O Brasil, em sua atual conjuntura econômica, passa por um momento difícil. A União, conjuntamente com os Estados e Municípios oneram, ao máximo, o contribuinte com impostos, taxas e demais contribuições e, mesmo possuindo uma das maiores arrecadações tributárias do mundo, não consegue manter seus cofres positivos e pagar todas as suas dívidas.

O que sucede é que administram mal suas entidades, as quais gastam mais do que arrecadam e, conseqüentemente, acabam decretando suas próprias falências. Isso agravou-se, diante da Lei de Responsabilidade Fiscal, a qual tanto os Estados, quanto os Municípios vêm tentando, com muita dificuldade, se adequar.

Neste sentido, é muito importante para os Municípios e seus contribuintes que se determine o local preciso para o recolhimento do imposto sobre serviços, ou seja, qual é realmente, o Município competente para cobrar o imposto. Isso viria evitar a cobrança indevida do imposto por parte dos municípios e o pagamento em local incorreto por parte dos contribuintes.

Está claro que a Constituição Federal vigente outorga competência para instituir o ISS, ao Município. Contudo, muitas são as divergências sobre a qual Município é devido o imposto, pois a própria legislação infraconstitucional provoca distorções em sua interpretação.

Partindo dessa premissa, surgem as seguintes indagações: - Qual o Município competente para efeitos de incidência do ISS: a) aquele onde o serviço foi efetivamente prestado? ou b) aquele onde foi firmado o contrato? ou c) aquele onde está o domicílio ou estabelecimento do prestador do serviço? ou d) aquele onde o serviço foi concluído? ou, ainda, e) aquele onde as notas foram emitidas? ou aquele onde se situa a sede da empresa? ou aquele onde se situa outro estabelecimento da mesma empresa?

Contudo, a questão é muito mais complexa. Pensemos, por exemplo, no caso em que a prestação do serviço teve início em um determinado local e se concretizou em outro. Onde deverá, nesse caso, o contribuinte efetuar o recolhimento do tributo? Ou, então, na situação na qual o serviço foi executado em localidade onde não existe estabelecimento da empresa prestadora. Qual seria o sujeito ativo da obrigação tributária ?

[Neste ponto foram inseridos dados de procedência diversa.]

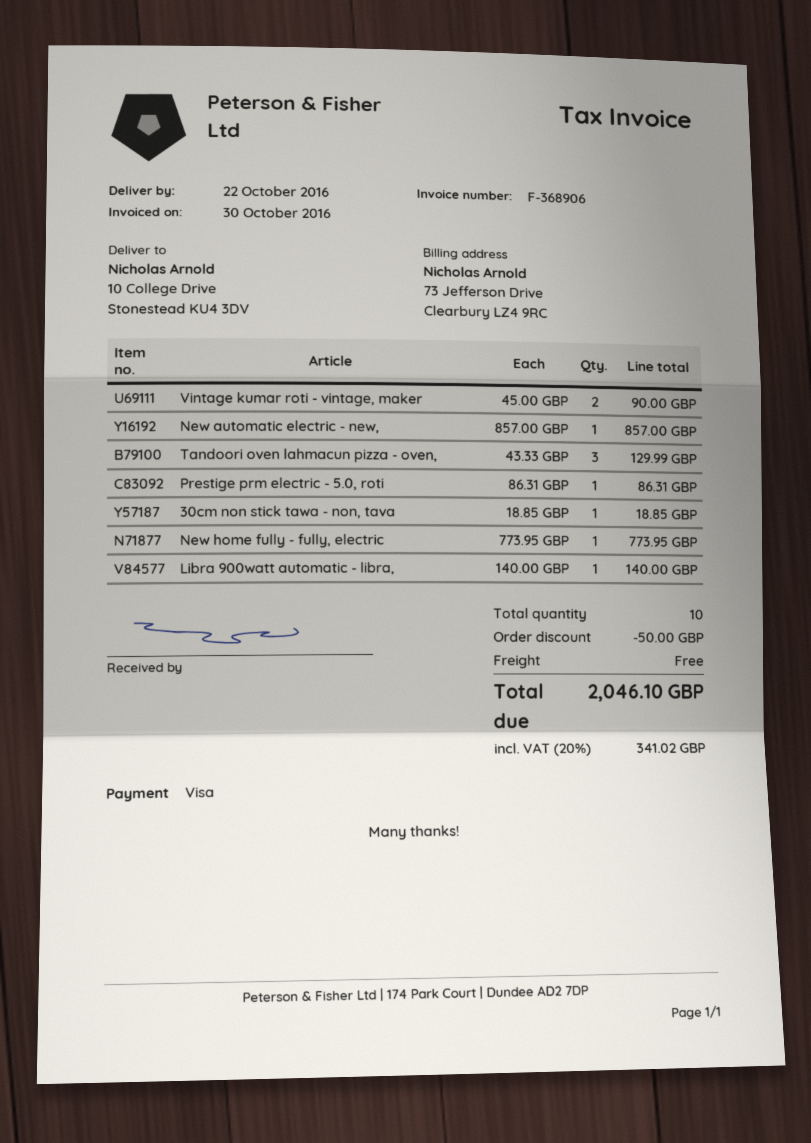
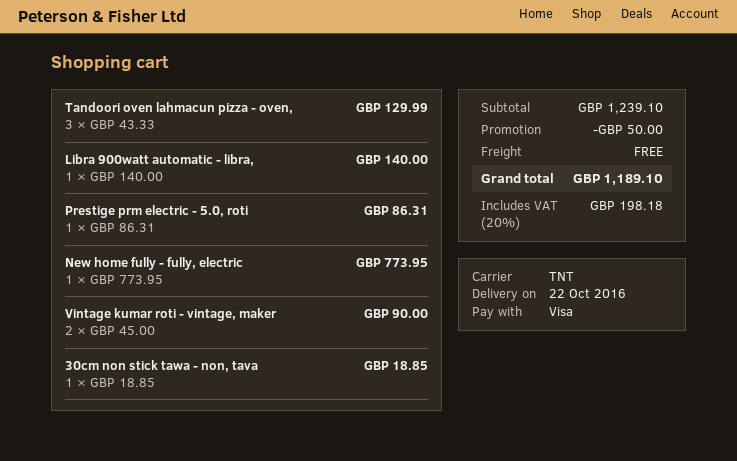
New automatic electric - new,: 1 x 857.00 = 857.00 -> none
tax: 20% = 341.02 -> 20% = 198.18
total: 2046.10 -> 1189.10

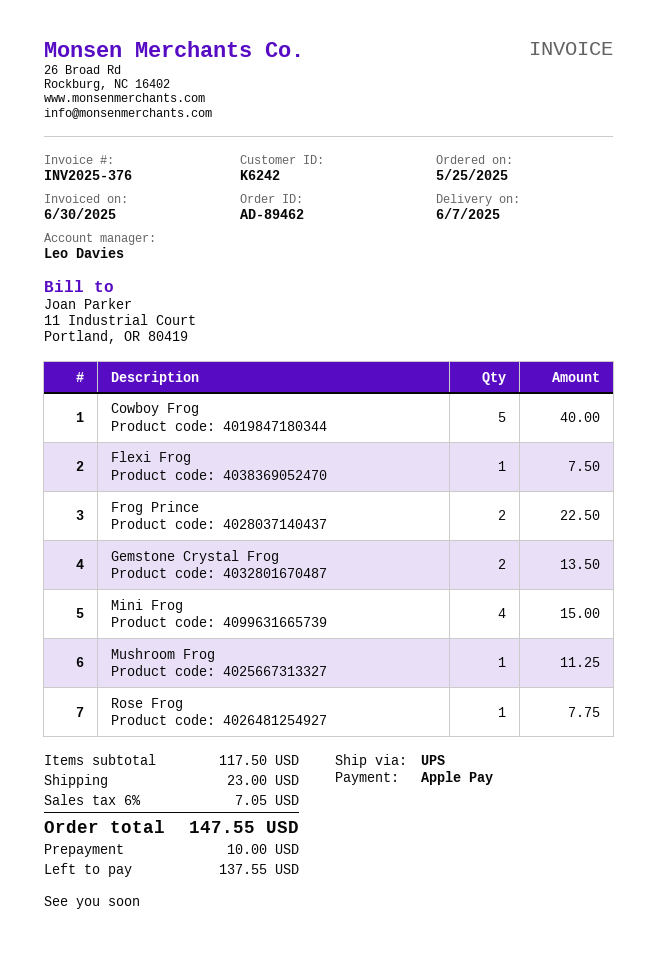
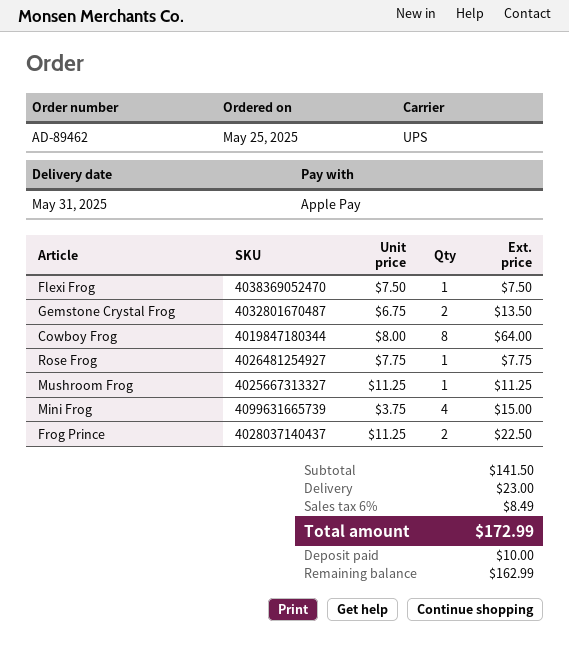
delivery date: 2025-06-07 -> 2025-05-31
Cowboy Frog: 5 for 40.00 -> 8 for 64.00
subtotal: 117.50 -> 141.50
tax: 6% = 7.05 -> 6% = 8.49
total: 147.55 -> 172.99
balance: 137.55 -> 162.99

O Decreto-lei nº 406, de 31.12.1968, ao dispor sobre a matéria, não considerou relevante o princípio territorial para a incidência do ISS. Adotou como regra principal, o da incidência do imposto municipal em razão do estabelecimento prestador, e deixou como regra excepcional, a da incidência do ISS em razão do local onde se realiza a prestação de serviços. Vejamos:

"Art. 12. Considera-se local da prestação do serviço:

a) o do estabelecimento prestador ou, na falta de estabelecimento, o do domicílio do prestador;

b) no caso de construção civil, o local onde se efetuar a prestação.

c) no caso do serviço a que se refere o item 101 da Lista Anexa, o Município em cujo território haja parcela da estrada explorada."

Passemos a analisar cada uma das regras contidas no citado Decreto-lei.

1-) EM RAZÃO DO ESTABELECIMENTO DO PRESTADOR.

Preceitua o art. 12, "a" do Decreto-lei 406, que o imposto municipal será devido no local onde se situa o estabelecimento prestador de serviço, desde que não se trate da hipótese de construção civil.

Neste sentido, assim têm se posicionado os nossos Tribunais, conforme verifica-se em várias ementas, dentre as quais destacamos:

"Tributário. ISS. Competência para sua exigência. Sede do estabelecimento Prestador. A competência para exigir Iss é do município onde estabelecida a empresa prestadora. Recurso improvido." (STJ, Recurso Especial nº 17.648-0 – SP, Relator Min. César Asfor Rocha).

"Imposto – Serviços de qualquer natureza – Paisagismo – Município de Campinas – Obra concluída – Tributo devido no local onde se situa o estabelecimento prestador e não no local da prestação dos serviços. Recurso especial conhecido e provido." (Recurso especial, nº 16.033-0-SP).

"ISS. O local da prestação do serviço é o do estabelecimento prestador (art. 12 "a" do D.L. nº 406/68). Não nega vigência esse dispositivo acórdão que, em face das circunstâncias de fato e de direito, considera que a empresa tem filiais no exterior e que foram estas que prestaram o serviço ali, não sendo portanto, devido o ISS à prefeitura do Município onde está situada a sede. Questão preliminar que não é decidida à luz do citado preceito legal. Recurso Extraordinário não conhecido." (Votação unânime. Rel. Moreira Alves. Rec. 11 PP- Ano 88, p. 12100).

Partindo desse posicionamento, podemos formular os seguintes exemplos:

- se A que tem estabelecimento no Município de Araraquara, prestar serviços neste mesmo Município, o imposto será devido na própria cidade, não havendo o que se discutir.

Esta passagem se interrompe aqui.